Spending thousands of hours interviewing and tailing 14 middle-class families, the researchers found that the ever-present technology has shaped not only people’s work, but their home lives as well.

The researchers described a world in which some of their subjects--ever hungry to consume the newest gadgets that technology has to offer--preferred to spend a Saturday at a place like Fry’s rather than a family-oriented destination such as the zoo. People told of choosing friends and spouses with their career in mind. And yet, at home, they talked about struggling with the need to set boundaries on high-tech’s tentacles--often controlling the hours their children use the computer and setting “no e-mail” times during the dinner hour.

Two aisles over in Fry’s on Saturday, Monica Alderette, a 32-year-old software saleswoman, was torn between buying her nephew a new computer or a robot. “In Silicon Valley, there is this voracious appetite for the new stuff, and not just among the kids,” she said.

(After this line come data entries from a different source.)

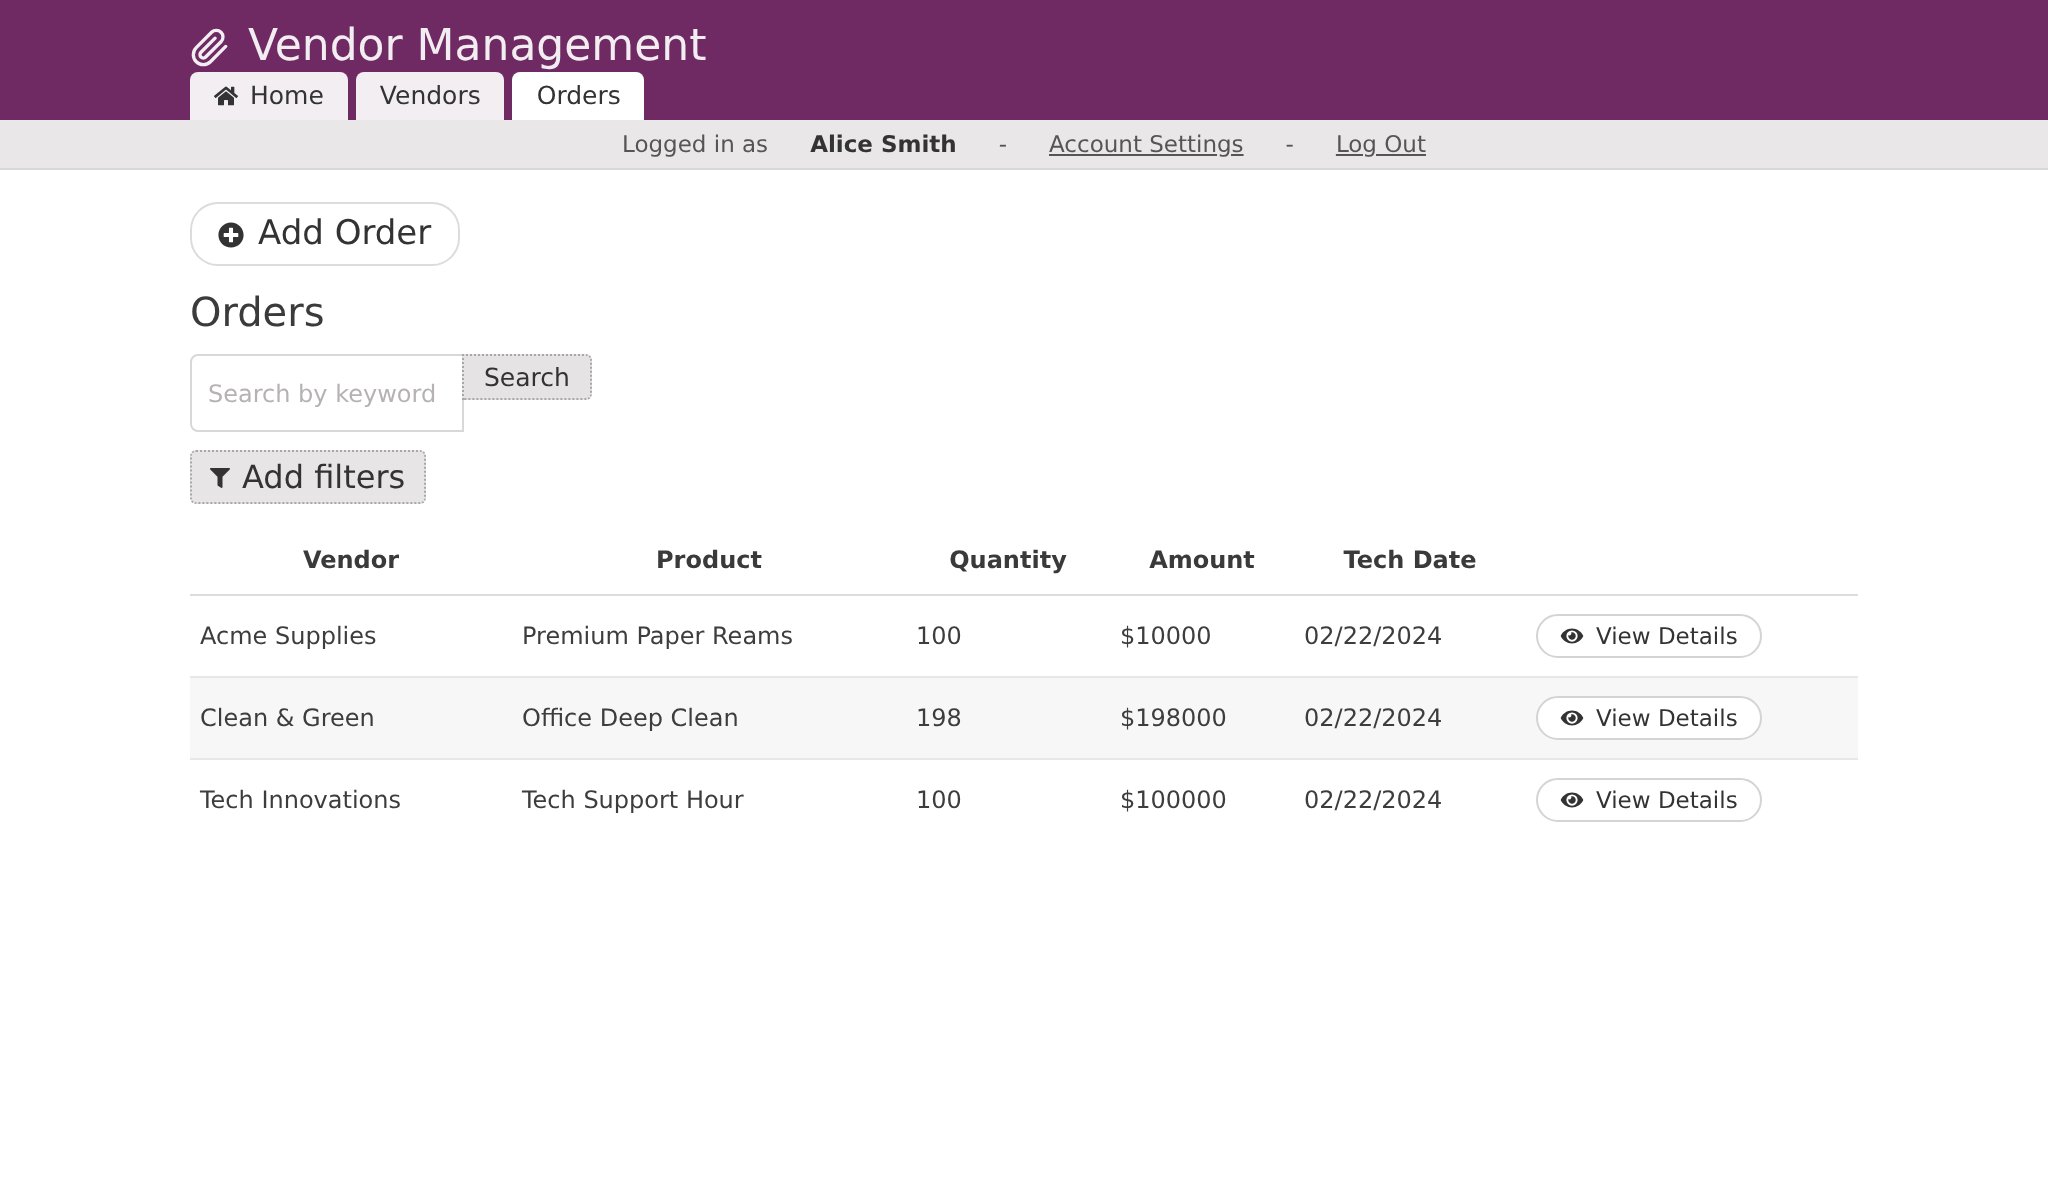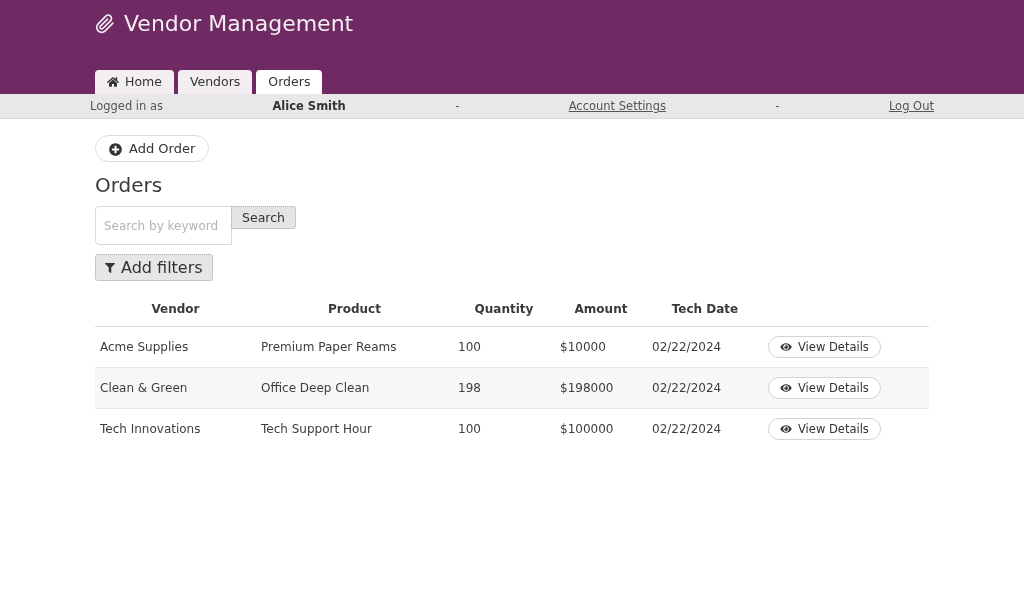"Vendor Management" .header { height: 94px -> 60px }
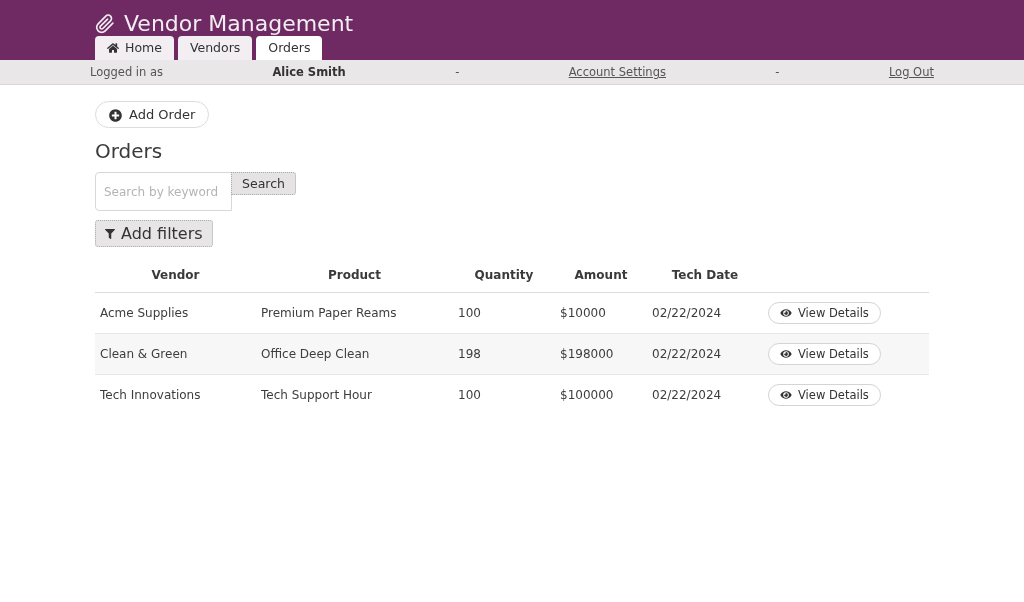"Logged in as" .topbar-inner { justify-content: space-between -> center }
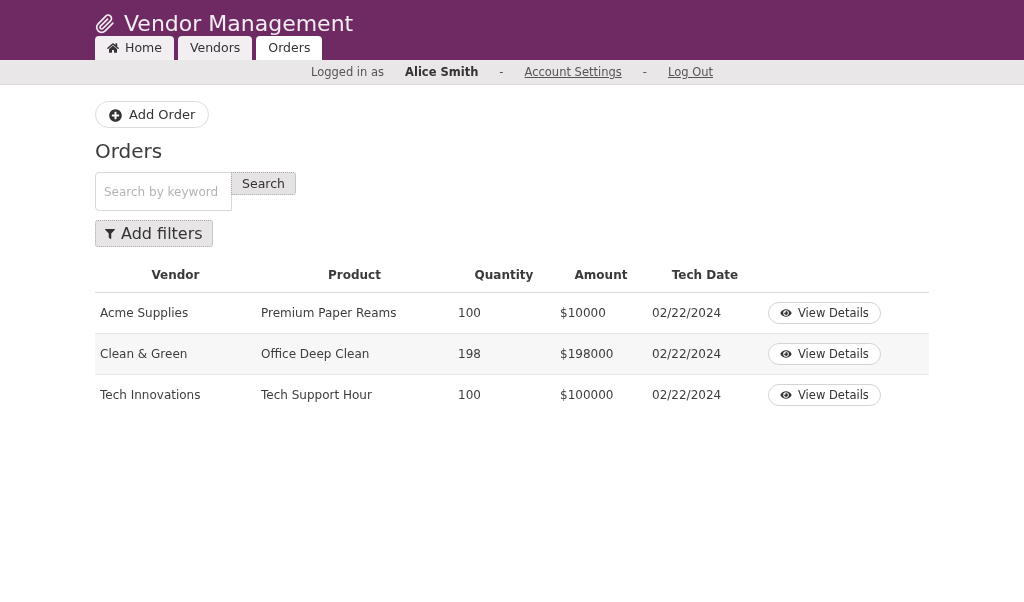"Add Order" .btn-pill { align-items: flex-end -> center; font-size: 13px -> 17px }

“Technology is life here. We seek it out. We embrace it. In some places, technology is moving too fast, but in the Silicon Valley it’s not moving fast enough for most people. I’m already worrying that my kids won’t get on the computer science bandwagon at school, and I haven’t even had them yet.”

The computer, she says, has altered the area’s social landscape. “Friends will say to me ‘Hey, your niece was online last night. We talked. She’s a nice kid.’ To me, that’s so amazing. People don’t say their hellos on the street anymore like they do in most of America. Here they do it online.”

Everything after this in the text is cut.